En résumé, environ une étoile sur deux qui a des caractéristiques similaires au Soleil (type et température) doit posséder une planète rocheuse dans sa zone habitable (c'est à dire avec un flux d'énergie semblable à ce que reçoit la Terre) selon les résultats de la grande collaboration de Steve Bryson. Et comme les étoiles de ce type sont très nombreuses dans notre galaxie, cela implique que ces planètes potentiellement habitables seraient elles aussi très nombreuses, et si nombreuses même qu'il devrait en exister 4 dans un rayon de 30 années-lumière autour de nous. La Terre ne serait donc absolument pas une exception dans notre galaxie puisque ce type de planètes rocheuses situées en zone habitable autour d'étoiles cool comme le Soleil se compteraient en dizaines de milliards dans la galaxie.


Source

The Occurrence of Rocky Habitable-zone Planets around Solar-like Stars from Kepler Data
Steve Bryson et al.
The Astronomical Journal, Volume 161, Number 1 (22 december 2020)


Illustration

Vue d'artiste de la multitude d'exoterres qui doit peupler notre galaxie (NASA/JPL-Caltech/R. Hurt (SSC-Caltech))

3 commentaires :

Nico a dit…

Bonjour, est-ce que l'étude a tenu compte du champ magnétique de ces planètes telluriques?

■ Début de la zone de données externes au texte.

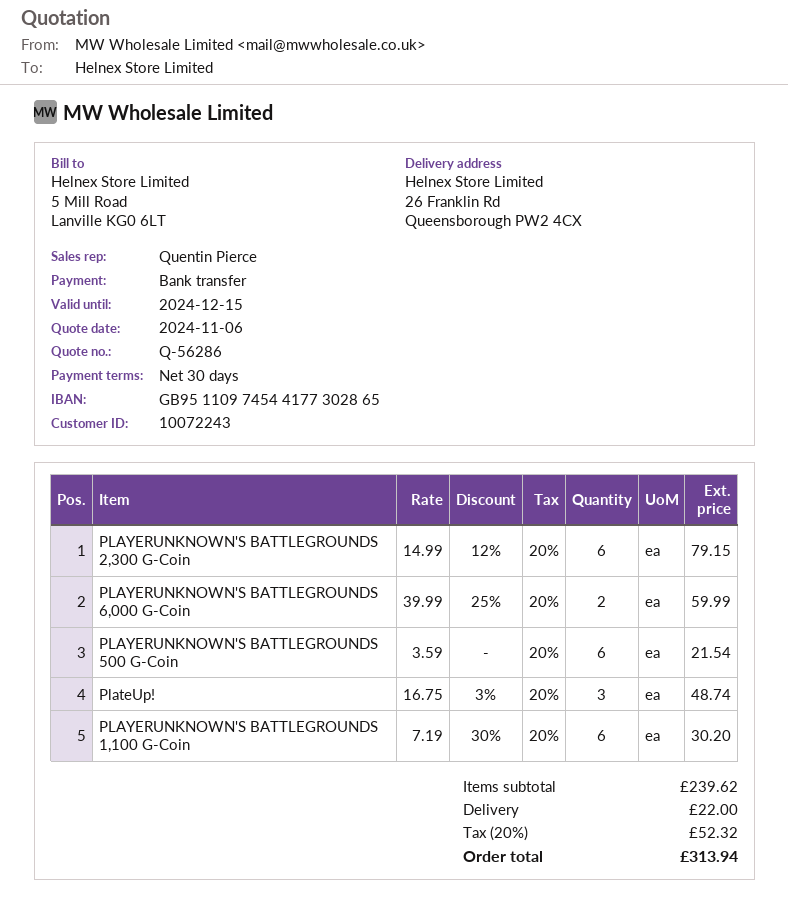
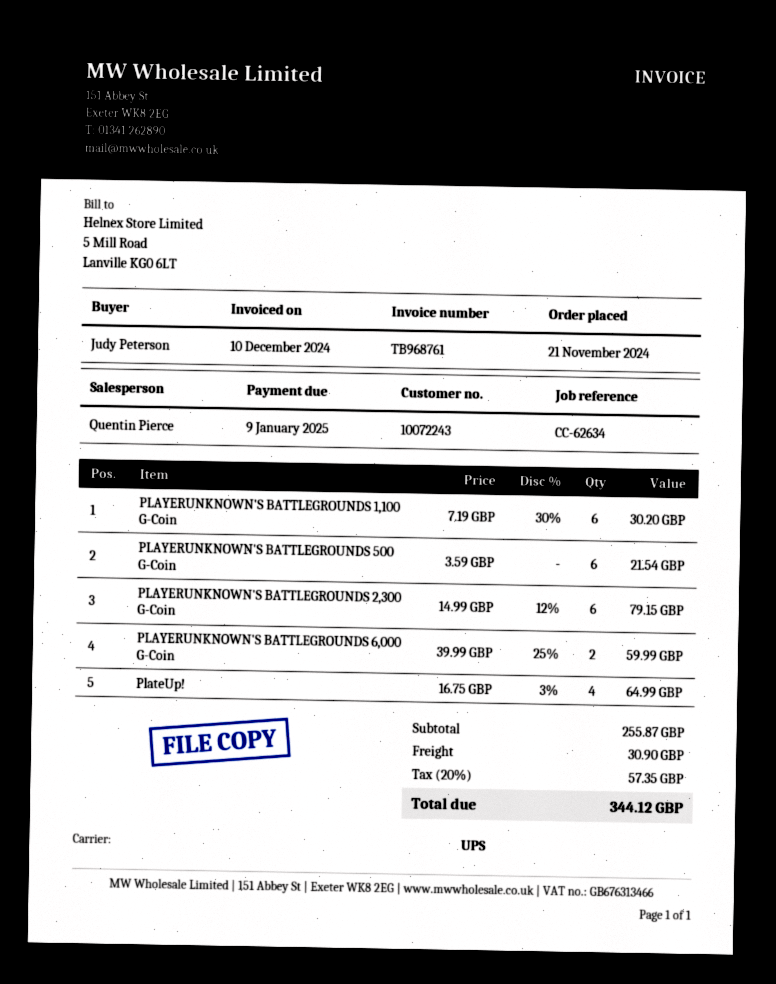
PlateUp!: 3 x 16.75 - 3% = 48.74 -> 4 x 16.75 - 3% = 64.99
subtotal: 239.62 -> 255.87
shipping: 22.00 -> 30.90
tax: 20% = 52.32 -> 20% = 57.35
total: 313.94 -> 344.12

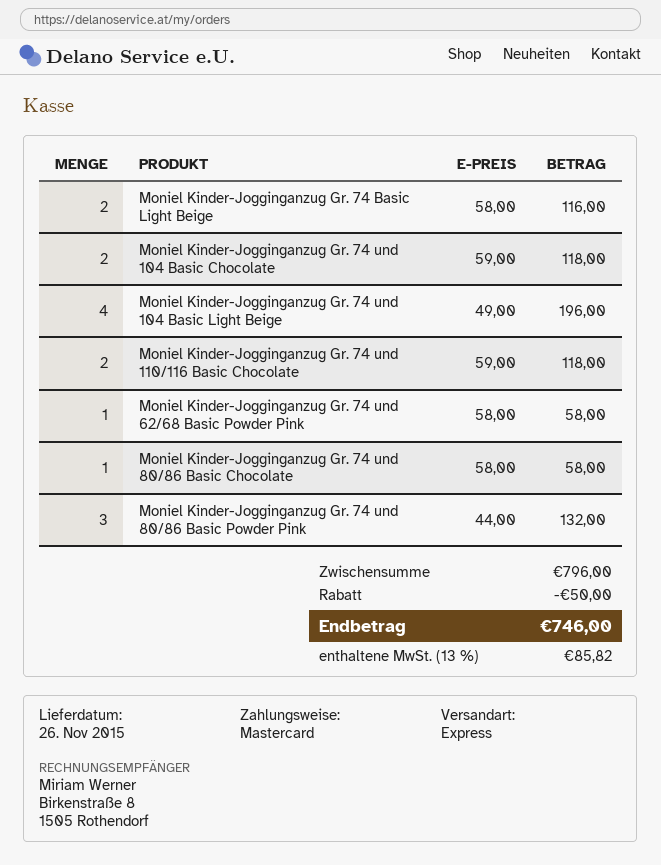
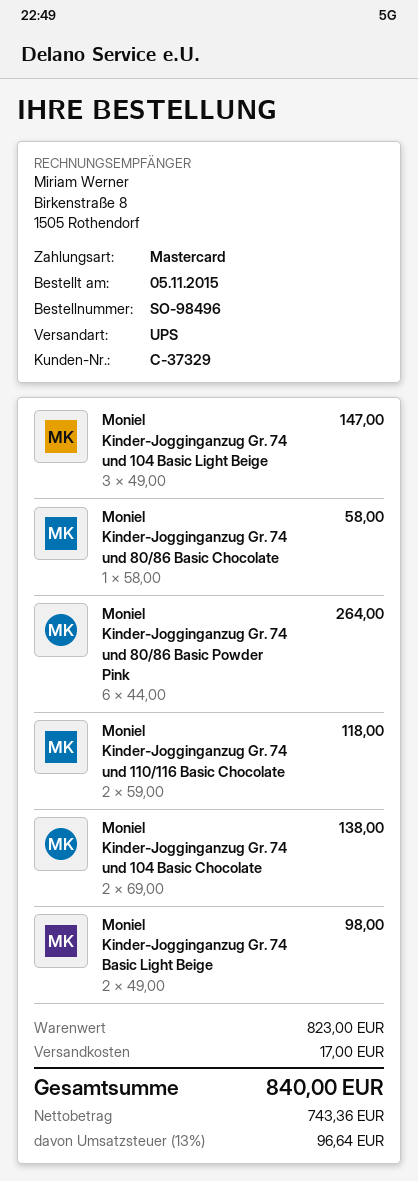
shipping method: express -> UPS
Moniel Kinder-Jogginganzug Gr. 74 Basic Light Beige: 2 x 58.00 = 116.00 -> 2 x 49.00 = 98.00
Moniel Kinder-Jogginganzug Gr. 74 und 104 Basic Chocolate: 2 x 59.00 = 118.00 -> 2 x 69.00 = 138.00
Moniel Kinder-Jogginganzug Gr. 74 und 104 Basic Light Beige: 4 x 49.00 = 196.00 -> 3 x 49.00 = 147.00
Moniel Kinder-Jogginganzug Gr. 74 und 62/68 Basic Powder Pink: 1 x 58.00 = 58.00 -> none
Moniel Kinder-Jogginganzug Gr. 74 und 80/86 Basic Powder Pink: 3 x 44.00 = 132.00 -> 6 x 44.00 = 264.00
subtotal: 796.00 -> 823.00
discount: 50.00 -> none
shipping: none -> 17.00
tax: 13% = 85.82 -> 13% = 96.64
total: 746.00 -> 840.00

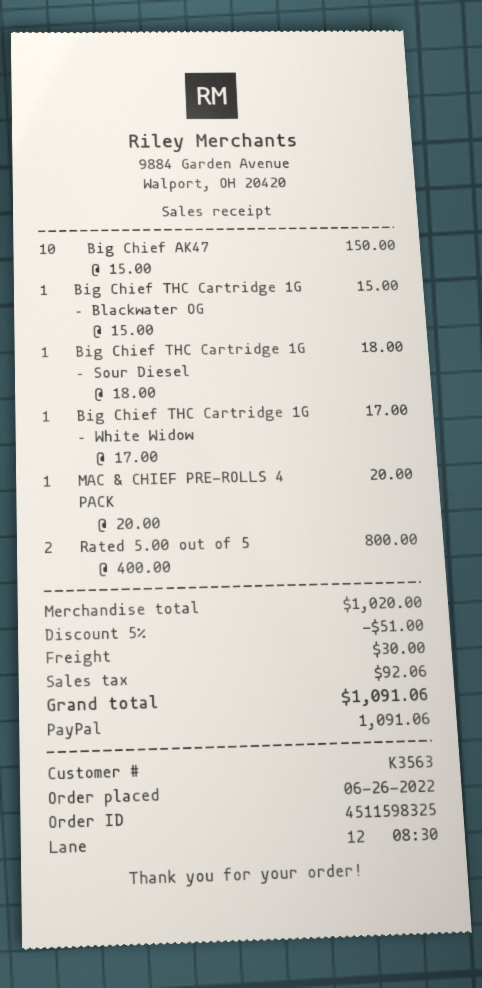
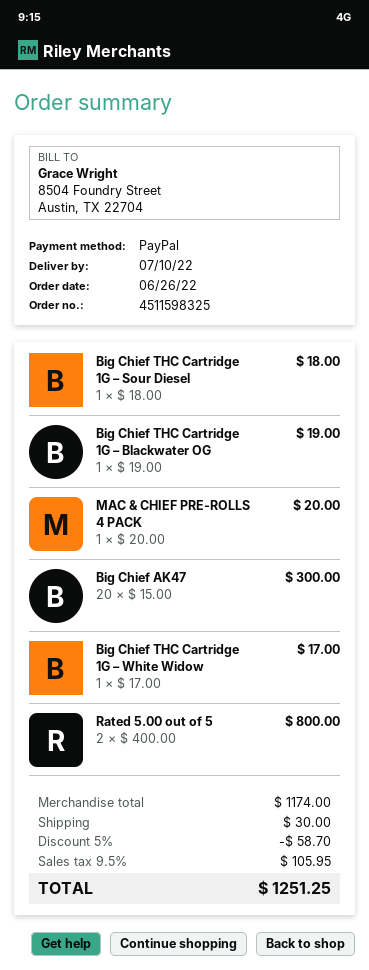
Big Chief AK47: 10 x 15.00 = 150.00 -> 20 x 15.00 = 300.00
Big Chief THC Cartridge 1G – Blackwater OG: 1 x 15.00 = 15.00 -> 1 x 19.00 = 19.00
subtotal: 1020.00 -> 1174.00
discount: 5% = 51.00 -> 5% = 58.70
tax: 92.06 -> 105.95
total: 1091.06 -> 1251.25

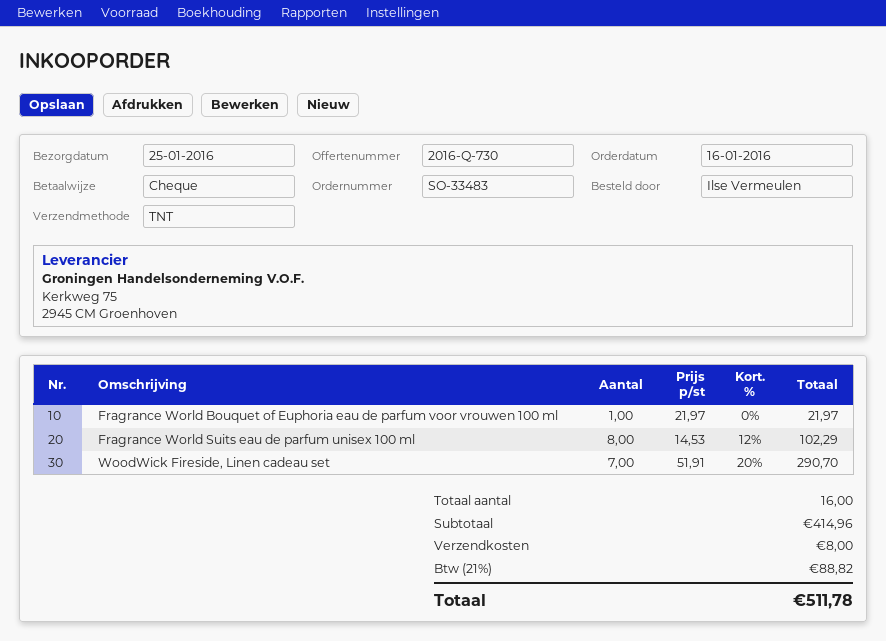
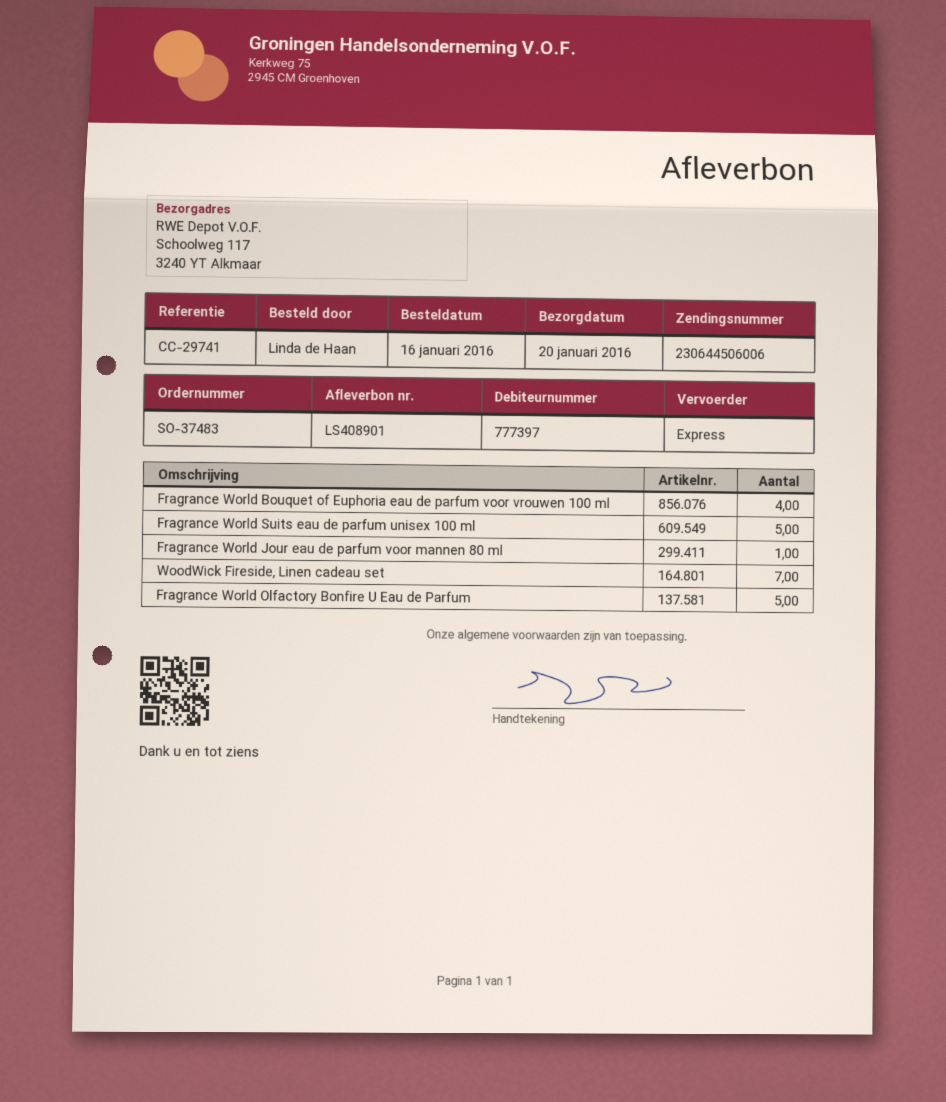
order number: SO-33483 -> SO-37483
delivery date: 2016-01-25 -> 2016-01-20
ordered by: Ilse Vermeulen -> Linda de Haan
shipping method: TNT -> express
Fragrance World Bouquet of Euphoria eau de parfum voor vrouwen 100 ml: 1 -> 4
Fragrance World Suits eau de parfum unisex 100 ml: 8 -> 5
Fragrance World Jour eau de parfum voor mannen 80 ml: none -> 1
Fragrance World Olfactory Bonfire U Eau de Parfum: none -> 5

Car il semblerait que ce soit un élément critique pour la probabilité de survenance de la vie sur une astre, n'est-ce pas?
En tout cas, même s'il fallait minorer ce chiffre, il y a fort à parier que la probabilité reste de toute façon élevée.
Article très sympa, et à contre-pied de pas mal d'idées reçues et moins bien étayées.
Encore merci pour votre travail de vulgarisation au paaage!

Dr Eric Simon a dit…

L'étude considère des planètes qui possèdent une atmosphère (limite de la ZH régulée par le taux de gaz à effet de serre) donc implicitement, elles doivent avoir un champ magnétique qui permet d'éviter l'érosion atmosphérique par le vent stellaire.

Nico a dit…

ha oui, en effet, c'est logique, j'ai posé ma question un peu vite... merci pour la réponse!